I've left work. And not for a holiday; for good. After 13 years (minus those lost 6 weeks back in the day), several changes of role, so many friends and countless moments of hysteria, chaos and crises; it somehow seemed, to both me and those around me, that I was part of the furniture and that I'd never leave. In many ways, I was quite happy with that. Having spent so much of my life there, it felt like home, and I was comfortable there. It made me so emotional saying goodbye to people that have meant so much to me, and knowing I will no longer be seeing them every day, and I was even more emotional when I got the flowers, gifts and especially the cards with lovely messages. (Hurrah for the joined up world of social media, which means goodbye doesn't mean losing touch.) But things change. Things have to change. I had to change.
This is my new beginning. And it's amazing.There is a whole world of possibility out there. I can do anything that makes me happy and that challenges and inspires me.

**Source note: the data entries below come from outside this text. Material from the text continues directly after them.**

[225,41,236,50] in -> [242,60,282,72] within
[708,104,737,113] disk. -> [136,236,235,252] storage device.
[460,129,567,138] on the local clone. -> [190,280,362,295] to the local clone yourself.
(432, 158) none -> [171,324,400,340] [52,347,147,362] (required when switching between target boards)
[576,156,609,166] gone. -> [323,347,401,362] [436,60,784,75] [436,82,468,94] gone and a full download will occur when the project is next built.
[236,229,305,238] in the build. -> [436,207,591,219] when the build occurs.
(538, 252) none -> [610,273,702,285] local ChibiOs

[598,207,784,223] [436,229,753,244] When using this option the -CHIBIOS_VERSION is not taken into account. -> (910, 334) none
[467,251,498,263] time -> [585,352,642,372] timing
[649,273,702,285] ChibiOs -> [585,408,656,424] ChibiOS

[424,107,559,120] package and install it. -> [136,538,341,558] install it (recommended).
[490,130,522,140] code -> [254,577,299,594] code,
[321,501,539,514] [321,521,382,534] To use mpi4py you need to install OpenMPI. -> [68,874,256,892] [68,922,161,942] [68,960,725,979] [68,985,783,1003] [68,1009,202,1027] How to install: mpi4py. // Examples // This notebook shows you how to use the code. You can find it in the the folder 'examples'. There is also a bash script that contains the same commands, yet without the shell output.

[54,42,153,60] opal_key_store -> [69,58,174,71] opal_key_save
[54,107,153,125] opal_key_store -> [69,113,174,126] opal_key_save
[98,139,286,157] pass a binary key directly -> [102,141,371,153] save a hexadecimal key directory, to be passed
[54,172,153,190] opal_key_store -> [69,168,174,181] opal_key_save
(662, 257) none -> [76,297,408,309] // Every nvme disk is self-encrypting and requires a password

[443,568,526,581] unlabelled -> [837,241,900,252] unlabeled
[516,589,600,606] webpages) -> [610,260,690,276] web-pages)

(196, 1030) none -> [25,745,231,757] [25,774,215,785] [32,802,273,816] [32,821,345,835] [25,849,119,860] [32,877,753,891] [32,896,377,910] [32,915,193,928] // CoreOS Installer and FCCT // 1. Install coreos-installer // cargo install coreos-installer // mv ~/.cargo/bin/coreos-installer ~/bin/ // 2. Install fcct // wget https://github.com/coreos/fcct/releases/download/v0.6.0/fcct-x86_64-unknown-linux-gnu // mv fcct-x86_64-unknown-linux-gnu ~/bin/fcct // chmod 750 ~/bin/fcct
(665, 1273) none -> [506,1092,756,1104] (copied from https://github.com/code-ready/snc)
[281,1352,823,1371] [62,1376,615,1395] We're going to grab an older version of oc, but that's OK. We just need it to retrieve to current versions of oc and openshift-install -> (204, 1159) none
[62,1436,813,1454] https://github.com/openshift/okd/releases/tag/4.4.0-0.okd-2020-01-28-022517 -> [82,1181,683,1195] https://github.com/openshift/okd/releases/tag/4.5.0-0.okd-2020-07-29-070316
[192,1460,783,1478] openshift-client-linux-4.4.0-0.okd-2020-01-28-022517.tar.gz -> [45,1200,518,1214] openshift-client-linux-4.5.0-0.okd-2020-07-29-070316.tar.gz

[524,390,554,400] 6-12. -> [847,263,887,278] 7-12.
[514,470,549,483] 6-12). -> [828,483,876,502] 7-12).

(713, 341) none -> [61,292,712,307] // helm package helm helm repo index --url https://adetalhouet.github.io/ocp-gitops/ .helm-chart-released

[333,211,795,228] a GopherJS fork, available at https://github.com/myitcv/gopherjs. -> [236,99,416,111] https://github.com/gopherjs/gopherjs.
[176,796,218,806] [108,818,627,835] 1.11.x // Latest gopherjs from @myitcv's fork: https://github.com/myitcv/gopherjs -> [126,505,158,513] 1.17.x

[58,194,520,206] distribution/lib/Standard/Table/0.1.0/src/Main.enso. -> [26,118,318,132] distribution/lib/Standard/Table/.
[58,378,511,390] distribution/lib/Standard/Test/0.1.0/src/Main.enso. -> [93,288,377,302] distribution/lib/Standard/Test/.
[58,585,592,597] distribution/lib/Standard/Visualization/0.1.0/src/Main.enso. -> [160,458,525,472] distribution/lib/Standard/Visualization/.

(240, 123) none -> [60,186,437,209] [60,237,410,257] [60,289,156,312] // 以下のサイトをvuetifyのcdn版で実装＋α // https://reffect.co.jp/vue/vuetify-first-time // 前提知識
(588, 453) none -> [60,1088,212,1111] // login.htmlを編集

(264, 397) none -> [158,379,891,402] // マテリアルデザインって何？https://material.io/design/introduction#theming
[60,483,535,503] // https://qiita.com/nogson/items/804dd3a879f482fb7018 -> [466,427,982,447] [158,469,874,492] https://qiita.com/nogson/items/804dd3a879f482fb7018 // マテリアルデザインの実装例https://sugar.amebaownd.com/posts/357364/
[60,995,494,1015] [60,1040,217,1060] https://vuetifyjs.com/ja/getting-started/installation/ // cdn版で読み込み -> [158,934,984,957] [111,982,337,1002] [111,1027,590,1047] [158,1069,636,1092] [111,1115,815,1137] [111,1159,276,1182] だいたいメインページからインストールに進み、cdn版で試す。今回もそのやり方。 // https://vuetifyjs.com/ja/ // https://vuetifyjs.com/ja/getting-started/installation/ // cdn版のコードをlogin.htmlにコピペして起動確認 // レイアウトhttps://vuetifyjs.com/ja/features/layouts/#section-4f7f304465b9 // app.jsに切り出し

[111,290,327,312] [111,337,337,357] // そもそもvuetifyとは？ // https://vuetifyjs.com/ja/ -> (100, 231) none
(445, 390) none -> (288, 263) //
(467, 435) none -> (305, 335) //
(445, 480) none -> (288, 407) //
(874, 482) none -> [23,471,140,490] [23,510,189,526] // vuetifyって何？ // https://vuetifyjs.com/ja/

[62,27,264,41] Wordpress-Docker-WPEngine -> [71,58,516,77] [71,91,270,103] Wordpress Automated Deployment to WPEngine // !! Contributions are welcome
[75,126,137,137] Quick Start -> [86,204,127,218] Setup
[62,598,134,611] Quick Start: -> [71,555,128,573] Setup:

I'm excited to find out what I can be and what I can offer to the world. But before I start that search for my new life, a break. I'm taking some time out to unwind, let go of the old life and remember who I am. Oh and go to New York of course.
So, for now, I'm saying a huge thank you to everyone who has supported me and laughed with me over the past 13 years - it wouldn't have been the same without you. You may no longer be colleagues, but you're still friends, and I'm looking forward to sharing my new adventures with you.